Operant conditioning refers to change in the occurrence of a behavior when the behavior is correlated with a particular consequence. If the consequence is desirable, then the behavior becomes more likely. If the consequence is aversive, then the behavior becomes less likely. Operant conditioning is a form of learning that occurs as a result of the consequences that follow responses.

This type of learning plays a prominent role in educational settings in which teachers, parents, psychologists, and other school personnel have responsibility for teaching or changing behaviors. When operant conditioning is used intentionally, the behavior change agent (the person responsible for the behavior change) provides consequences for the student's behavior that are designed to increase or decrease reoccurrence of the behavior. Often, the teacher will watch for the target behavior to occur and then provide a desirable consequence to encourage future performances of the behavior. If, however, the behavior is to be discouraged, the desired consequence will not be provided, or, in some situations, an aversive consequence intended to discourage future occurrences of the behavior will be delivered.

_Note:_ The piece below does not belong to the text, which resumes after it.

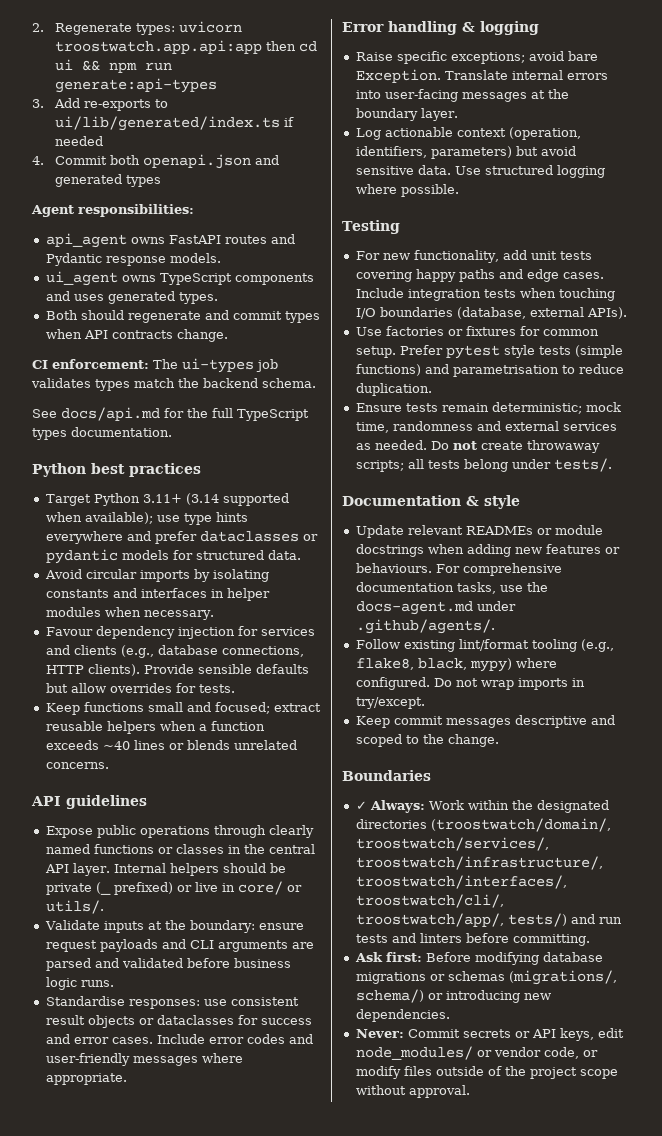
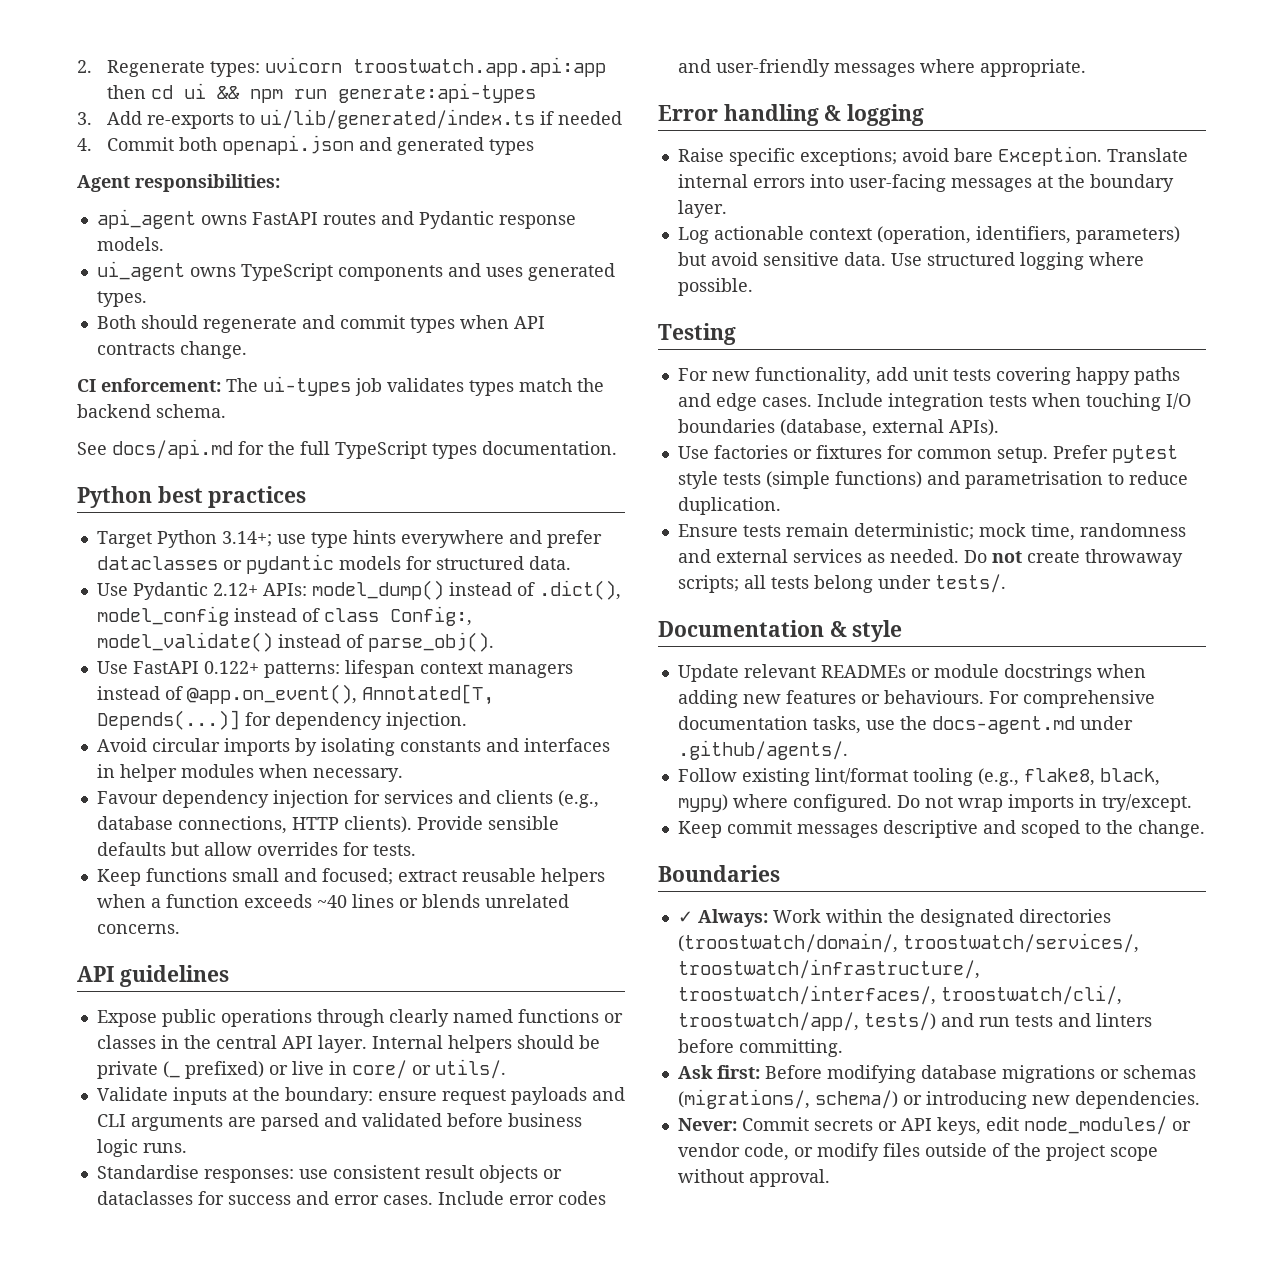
- Target Python 3.11+ (3.14 supported when available); use type hints everywhere and prefer dataclasses or pydantic models for structured data.
+ Target Python 3.14+; use type hints everywhere and prefer dataclasses or pydantic models for structured data.
+ Use Pydantic 2.12+ APIs: model_dump() instead of .dict(), model_config instead of class Config:, model_validate() instead of parse_obj().
+ Use FastAPI 0.122+ patterns: lifespan context managers instead of @app.on_event(), Annotated[T, Depends(...)] for dependency injection.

The consequence stimuli are the primary factor in operant conditioning. Consequence stimuli fall into two broad categories: reinforcement and punishment. Reinforcement is delivered to increase the reoccurrence of the target behavior. Positive reinforcement results in the student receiving what that student perceives as desirable (e.g., teacher attention, peer contact, tangibles), and negative reinforcement results in the student avoiding something that student perceives as aversive (e.g., difficult assignment, peer contact, teacher attention). Behaviors that are followed by punishing consequences, positive or negative, will occur less often. Positive punishment involves the presentation of something the student finds unpleasant or aversive (e.g., added work). Negative punishment, or response cost, involves taking away from the student something that the student wanted to keep (e.g., loss of recess, loss of computer privileges). In general, when educators use operant conditioning, they provide consequences for student behavior that are designed to teach students that appropriate responses will lead to desirable events, such as praise and high grades, as well as allowing them to avoid unpleasant events, such as being scolded or having to give up free time to finish or to redo an assignment.

Operant conditioning affects academic and social behaviors. Students learn that their behavior in classrooms and on the playground can result in pleasant and unpleasant consequences delivered by both fellow students and school staff members. In some cases, the consequences provided by fellow students are more powerful than those provided by school staff members. For example, students may continue to play in spite of having been told by an adult to stop playing and come inside. In this case, the adult may decide to change the type, amount, or timing of consequences, both pleasant and unpleasant, to increase their effectiveness.